Provided data:
____________________

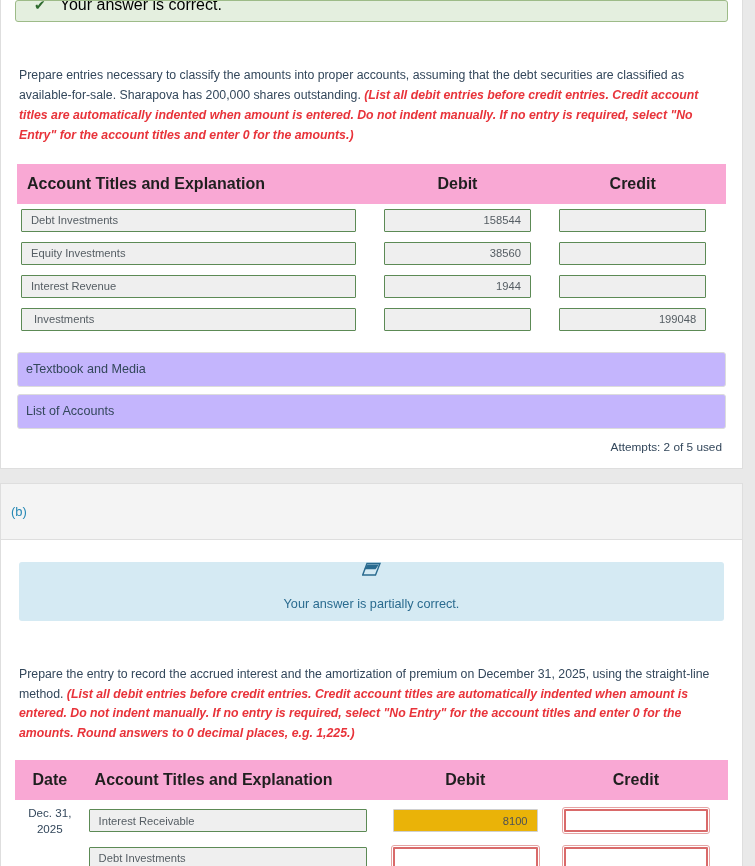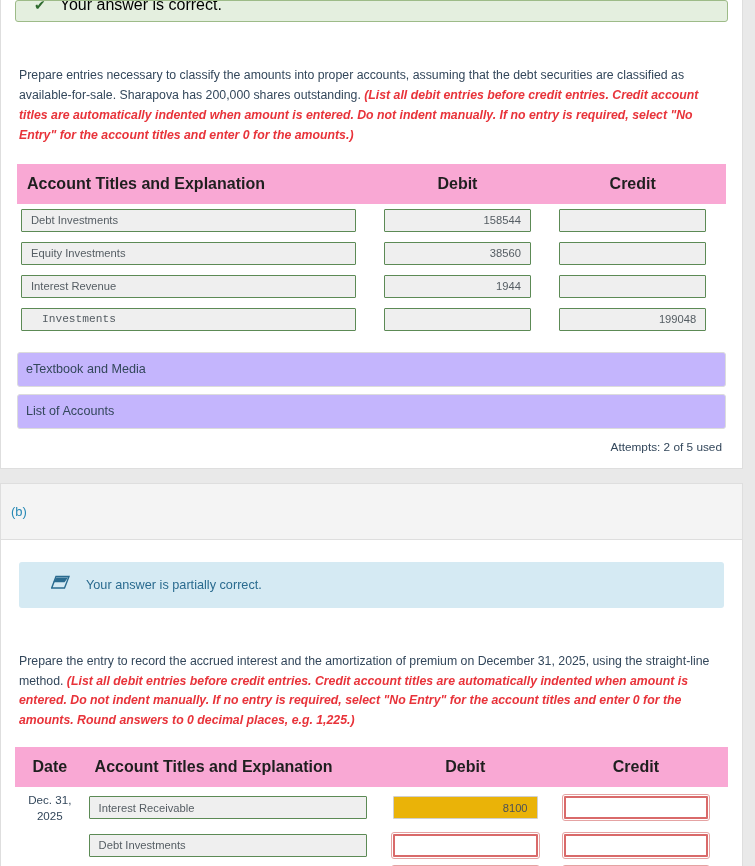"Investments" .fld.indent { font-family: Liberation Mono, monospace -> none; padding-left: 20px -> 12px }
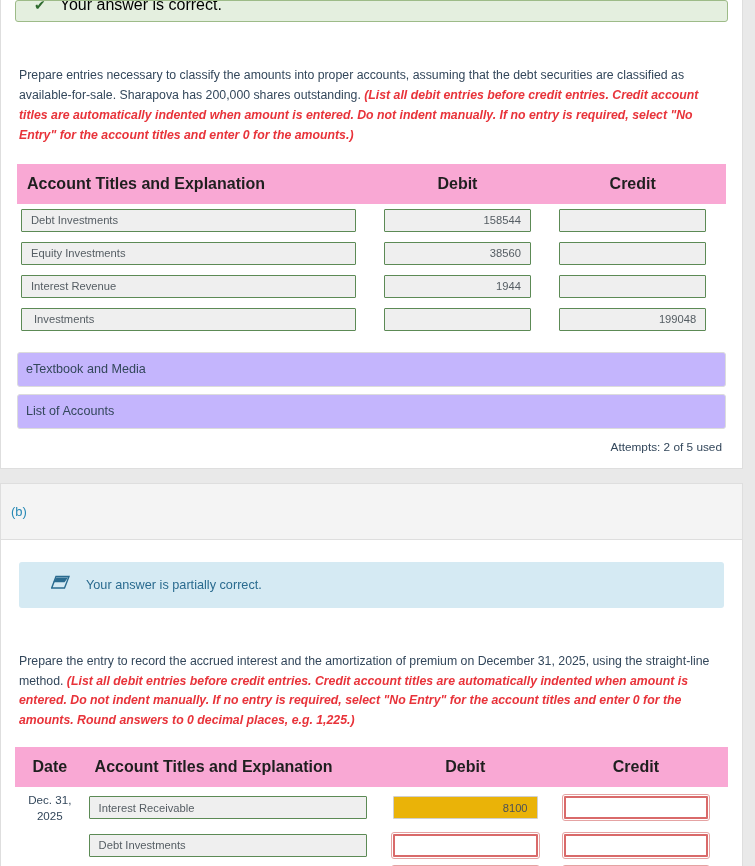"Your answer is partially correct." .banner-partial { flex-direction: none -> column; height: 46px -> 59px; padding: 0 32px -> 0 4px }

____________________

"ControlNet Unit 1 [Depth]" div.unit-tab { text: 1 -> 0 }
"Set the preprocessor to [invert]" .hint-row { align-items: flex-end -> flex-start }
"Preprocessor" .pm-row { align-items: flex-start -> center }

____________________

Task goal:
Using the listing above, reproduce word for word every line from the one containing "Liberation Mono, monospace" through the one containing "answer is partially". Pictures must be left out.

Expected answer:
"Investments" .fld.indent { font-family: Liberation Mono, monospace -> none; padding-left: 20px -> 12px }
"Your answer is partially correct." .banner-partial { flex-direction: none -> column; height: 46px -> 59px; padding: 0 32px -> 0 4px }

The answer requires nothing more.